Был также в нашей камере в ту ночь фотограф (художник, делающий портреты людей при помощи специальной машины), который приклеивал головы известных в обществе благонравных молодых дам к обнаженным телам женщин другого сорта, потом фотографировал эти составные картинки и продавал получившиеся фотографии за дорогую цену жуликам и шантажистам, уверяя, что молодые дамы сами наняли его фотографировать их в раздетом виде. Судья сделал строгое внушение фотографу. Судья сказал, что его поступок граничит с безобразием. Судья бранил фотографа так, что тот чуть не провалился сквозь землю от стыда, потом наложил на него штраф в сто долларов и добавил, что фотограф должен радоваться, что суд не оштрафовал его на целых сто двадцать пять долларов. С преступниками здесь не церемонятся.

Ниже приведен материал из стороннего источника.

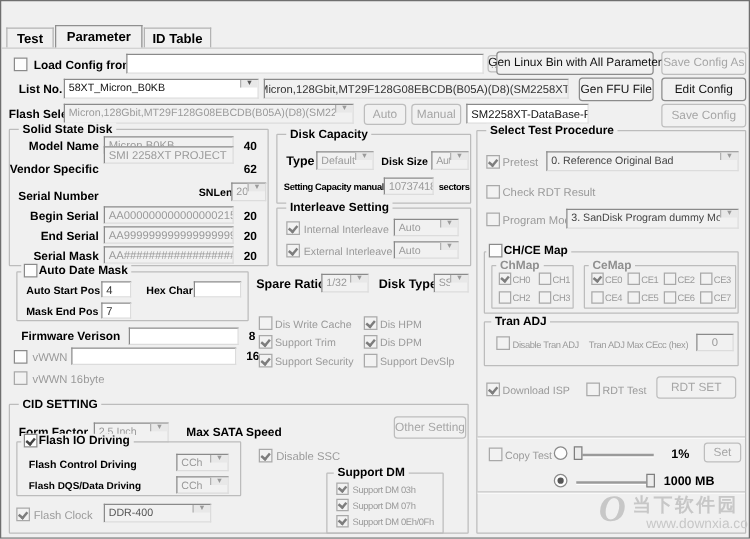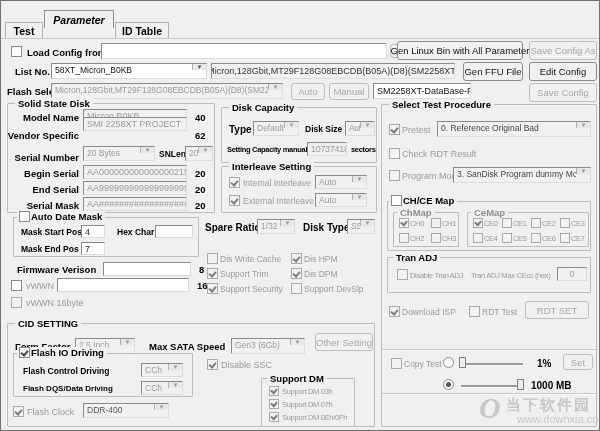"Parameter" .tab.active { font-style: italic -> none; top: 9px -> 19px }
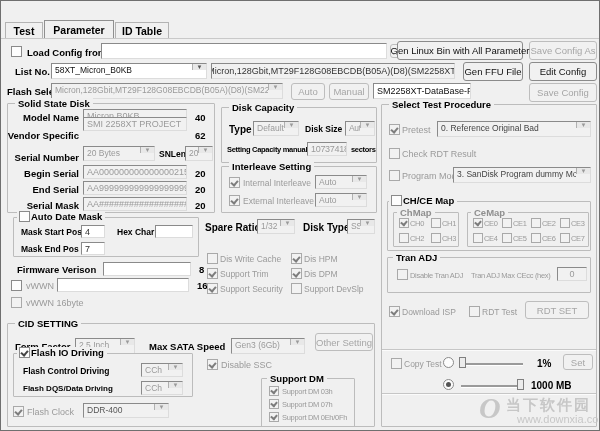"20 Bytes" div.combo { html: <div> <span>20 Bytes</span> <span></span> </div> -> none }
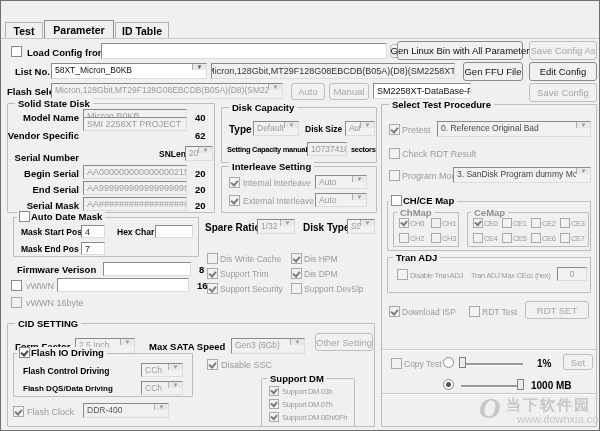"Mask Start Pos" span.abs { text: Mask -> Auto }
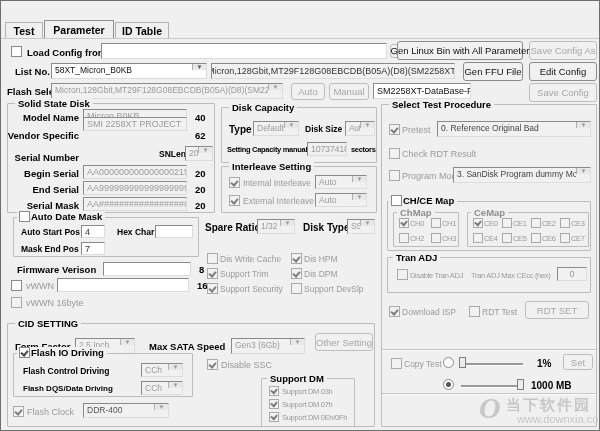"Gen3 (6Gb)" div.combo { html: <div> <span>Gen3 (6Gb)</span> <span></span> </div> -> none }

Уже минуло, наверное, два часа пополуночи, когда меня пробудил от дремоты сильный шум: кого—то волокли по полу, избивая на ходу, кто—то стонал. Немного погодя, раздался крик: «А ну—ка, такой—разэдакий, посиди—ка здесь!» —и в нашу камеру втолкнули человека. Решетчатая дверь захлопнулась, и полицейские удалились. Вновь прибывший бессильно свалился тут же у решетки. Поскольку дать ему пинка можно было, только поднявшись на ноги или пододвинувшись к двери, лежавшие арестанты ограничились тем, что осыпали его бранью и отборными проклятиями, — горе и страдания не смягчают их и не вызывают у них сочувствия друг к другу. Пришелец, однако, вместо того чтобы подлизываться к бранившим его арестантам или, напротив, отвечать им той же бранью, молчал, и это несуразное поведение заставило наконец некоторых подползти к нему, чтобы исследовать в тусклом свете, проникавшем сквозь решетку, что же с ним такое. Он лежал без чувств, с окровавленной головой. Прошел час, он сел и огляделся, взгляд его стал осмысленным. Он рассказал, как шел по улице с мешком на плече и встретил двоих полицейских, как они велели ему остановиться, но он не послушался, как они погнались за ним, поймали и зверски избили его, — начали бить еще по дороге, а закончили здесь и потом, как собаку, бросили в камеру. Рассказав все это, он снова свалился и стал бредить. В одном из арестантов, видимо, пробудилось что—то отдаленно напоминающее сострадание, потому что, обратившись через решетку к шагавшему взад—вперед надзирателю, он сказал:
Слушай, Мики, этот гусь помирает.
Заткни глотку! — был ответ.
Но арестант не угомонился. Он подошел к самой двери, ухватился за железные прутья и, глядя через решетку, ждал, пока надзиратель снова поравняется с ним.
Эй, красавчик! Вы избили этого парня до смерти. Раскроили черепушку, к утру он в ящик сыграет. Мой совет — сбегай за доктором, а то пожалеешь.
Говоривший продолжал держаться руками за решетку, и надзиратель, изловчившись, хватил его дубинкой по пальцам — да так, что тот с воем отлетел от двери и свалился на сидящих на полу арестантов, к великой радости пяти или шести полисменов, которые давно уже изнывали от скуки, сидя у отгороженного перилами столика в коридоре.